1. Yesterday was tax day.  And, since you're all probably feeling like Uncle Sam took a dump in your favorite shoes on the taxes front, this uplifting video couldn't be more appropriate to kick things off.

2. Yesterday also marked the end of the introductory offer on our new Optimal Shoulder Performance DVD set.  Some of our more noteworthy customers of these DVDs sold to the likes of President Obama, Amelia Earhart, Spongebob Squarepants, and King Tut.  Okay, they really didn't buy any - but they might have if you blog readers had told all your friends about this fantastic resource to spread the word.  The take-home point is that you should feel poor and guilty the day after April 15.  Thanks for nothing.  Let's move on.

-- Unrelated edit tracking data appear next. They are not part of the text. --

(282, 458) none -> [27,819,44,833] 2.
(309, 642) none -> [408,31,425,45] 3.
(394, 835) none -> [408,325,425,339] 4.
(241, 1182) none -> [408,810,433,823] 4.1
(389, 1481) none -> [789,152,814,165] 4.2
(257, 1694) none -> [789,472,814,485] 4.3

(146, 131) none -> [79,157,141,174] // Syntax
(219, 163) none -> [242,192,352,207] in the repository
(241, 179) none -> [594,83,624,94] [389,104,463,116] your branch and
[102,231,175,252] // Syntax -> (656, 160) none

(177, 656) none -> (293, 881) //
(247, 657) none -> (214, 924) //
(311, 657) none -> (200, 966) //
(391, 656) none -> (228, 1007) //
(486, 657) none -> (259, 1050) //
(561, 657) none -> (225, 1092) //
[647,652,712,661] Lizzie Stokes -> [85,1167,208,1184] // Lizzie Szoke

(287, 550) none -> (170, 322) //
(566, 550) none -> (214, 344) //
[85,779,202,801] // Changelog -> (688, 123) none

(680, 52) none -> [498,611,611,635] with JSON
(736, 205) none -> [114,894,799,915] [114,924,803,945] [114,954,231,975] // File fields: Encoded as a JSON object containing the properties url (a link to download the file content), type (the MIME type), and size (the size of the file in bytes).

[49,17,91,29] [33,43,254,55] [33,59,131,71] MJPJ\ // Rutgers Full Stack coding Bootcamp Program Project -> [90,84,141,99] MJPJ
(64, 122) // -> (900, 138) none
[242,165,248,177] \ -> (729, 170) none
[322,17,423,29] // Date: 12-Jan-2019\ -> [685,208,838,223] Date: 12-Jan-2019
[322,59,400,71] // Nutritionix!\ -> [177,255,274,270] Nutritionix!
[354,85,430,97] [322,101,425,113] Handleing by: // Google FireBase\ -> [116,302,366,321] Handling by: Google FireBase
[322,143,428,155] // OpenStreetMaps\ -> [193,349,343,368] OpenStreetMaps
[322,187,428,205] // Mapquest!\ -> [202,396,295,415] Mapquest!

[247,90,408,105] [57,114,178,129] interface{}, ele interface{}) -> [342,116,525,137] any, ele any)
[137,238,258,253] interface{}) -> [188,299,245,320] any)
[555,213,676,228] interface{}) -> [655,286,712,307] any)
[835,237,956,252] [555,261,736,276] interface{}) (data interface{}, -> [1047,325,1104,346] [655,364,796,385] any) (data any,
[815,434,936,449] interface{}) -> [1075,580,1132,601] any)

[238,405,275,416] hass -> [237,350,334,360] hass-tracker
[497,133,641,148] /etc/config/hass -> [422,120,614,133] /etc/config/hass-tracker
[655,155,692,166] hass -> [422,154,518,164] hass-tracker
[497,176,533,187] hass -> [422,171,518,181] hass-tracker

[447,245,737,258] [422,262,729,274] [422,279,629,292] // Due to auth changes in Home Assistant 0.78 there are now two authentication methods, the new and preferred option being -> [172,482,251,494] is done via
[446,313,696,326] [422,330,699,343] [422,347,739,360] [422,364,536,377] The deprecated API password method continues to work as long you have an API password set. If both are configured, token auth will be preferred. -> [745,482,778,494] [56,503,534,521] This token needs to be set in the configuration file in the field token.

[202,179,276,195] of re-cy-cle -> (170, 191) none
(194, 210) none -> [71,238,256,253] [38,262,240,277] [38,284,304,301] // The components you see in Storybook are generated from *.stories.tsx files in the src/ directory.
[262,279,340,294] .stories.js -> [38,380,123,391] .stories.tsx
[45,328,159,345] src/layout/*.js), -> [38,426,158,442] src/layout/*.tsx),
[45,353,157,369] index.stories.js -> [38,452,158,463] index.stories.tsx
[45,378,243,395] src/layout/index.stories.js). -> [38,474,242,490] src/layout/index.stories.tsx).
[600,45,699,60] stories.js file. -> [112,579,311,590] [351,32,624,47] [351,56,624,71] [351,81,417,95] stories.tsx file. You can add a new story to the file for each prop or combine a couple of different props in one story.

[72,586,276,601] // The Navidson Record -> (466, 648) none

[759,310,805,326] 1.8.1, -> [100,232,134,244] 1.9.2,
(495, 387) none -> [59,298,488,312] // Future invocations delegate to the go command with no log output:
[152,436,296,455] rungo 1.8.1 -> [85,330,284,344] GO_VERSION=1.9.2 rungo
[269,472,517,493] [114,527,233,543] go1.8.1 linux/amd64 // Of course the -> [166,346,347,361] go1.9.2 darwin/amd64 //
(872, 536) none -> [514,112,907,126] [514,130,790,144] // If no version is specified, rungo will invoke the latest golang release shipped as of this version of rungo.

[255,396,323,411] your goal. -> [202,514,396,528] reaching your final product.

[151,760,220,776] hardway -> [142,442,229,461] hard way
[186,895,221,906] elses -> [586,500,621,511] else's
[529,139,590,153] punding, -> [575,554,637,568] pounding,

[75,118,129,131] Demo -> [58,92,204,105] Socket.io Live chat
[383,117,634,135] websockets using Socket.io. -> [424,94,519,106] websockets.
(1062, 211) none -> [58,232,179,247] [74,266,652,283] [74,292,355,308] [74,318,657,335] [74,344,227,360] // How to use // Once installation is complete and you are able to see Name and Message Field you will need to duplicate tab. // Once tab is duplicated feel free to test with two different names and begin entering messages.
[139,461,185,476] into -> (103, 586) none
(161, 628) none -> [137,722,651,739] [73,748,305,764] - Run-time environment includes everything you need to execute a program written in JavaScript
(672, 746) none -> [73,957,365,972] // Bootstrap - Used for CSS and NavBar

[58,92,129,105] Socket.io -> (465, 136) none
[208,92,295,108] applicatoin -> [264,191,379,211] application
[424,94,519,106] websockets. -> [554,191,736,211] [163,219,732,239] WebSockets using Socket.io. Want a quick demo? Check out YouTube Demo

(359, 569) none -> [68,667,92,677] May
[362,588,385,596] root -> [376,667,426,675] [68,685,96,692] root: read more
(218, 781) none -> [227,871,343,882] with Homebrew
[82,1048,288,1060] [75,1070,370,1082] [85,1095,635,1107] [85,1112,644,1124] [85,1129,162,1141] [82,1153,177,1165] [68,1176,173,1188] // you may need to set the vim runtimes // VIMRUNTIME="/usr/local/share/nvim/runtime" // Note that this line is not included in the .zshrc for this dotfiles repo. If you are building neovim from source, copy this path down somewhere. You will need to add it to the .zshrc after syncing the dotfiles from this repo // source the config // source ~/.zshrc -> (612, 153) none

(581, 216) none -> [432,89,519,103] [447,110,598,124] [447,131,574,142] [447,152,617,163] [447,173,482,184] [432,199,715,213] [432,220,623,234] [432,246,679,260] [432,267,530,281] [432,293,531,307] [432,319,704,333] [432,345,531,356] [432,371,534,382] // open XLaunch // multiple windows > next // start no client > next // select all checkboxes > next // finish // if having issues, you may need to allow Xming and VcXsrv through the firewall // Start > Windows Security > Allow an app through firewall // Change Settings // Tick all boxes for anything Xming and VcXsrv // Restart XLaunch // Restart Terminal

3.  Just when I thought nobody could beat me down more than Uncle Sam yesterday, I realized that Tony had written this month's staff training program, and I went through one of the most brutal training sessions in Cressey Performance history.  Here's a little taste:

A1) Bench Press Clusters: 4 x (4x2) - 10s A2) (160-lb/hand) Farmer's Walk: 4x90yds (on last set, it was walk as far as you could go...I went 135 yards)

Frankly, this first pairing was enough to get a 25% attrition rate from our training crew (man down!) - but there was actually more:

B1) Wide Pronated Grip Seated Cable Rows: 3x10 B2) 1-arm, 1-leg DB RDL: 3x8/side C1) Standing DB Military Press: 3x8 C2) Slideboard Bodysaw: 3x10

And, last but not least:

D) Side-Lying External Rotations: 2x8/side

I'm not sure why, but it really made me angry to do these external rotations at the end of all this brutality.  It was almost like Tony was rubbing it in our faces that we weren't quite done, even though the hard stuff was over.  So, just as a statement, I did 2x10/side instead and then suplexed Tony off the loading dock...just because (okay, not really; Uncle Sam suplexed him off the loading dock).

4. While I don't really "commute" anymore because our new house is so close to the facility, I do have a pretty good audio book rolling in the car right now: Switch: How to Change Things When Change is Hard.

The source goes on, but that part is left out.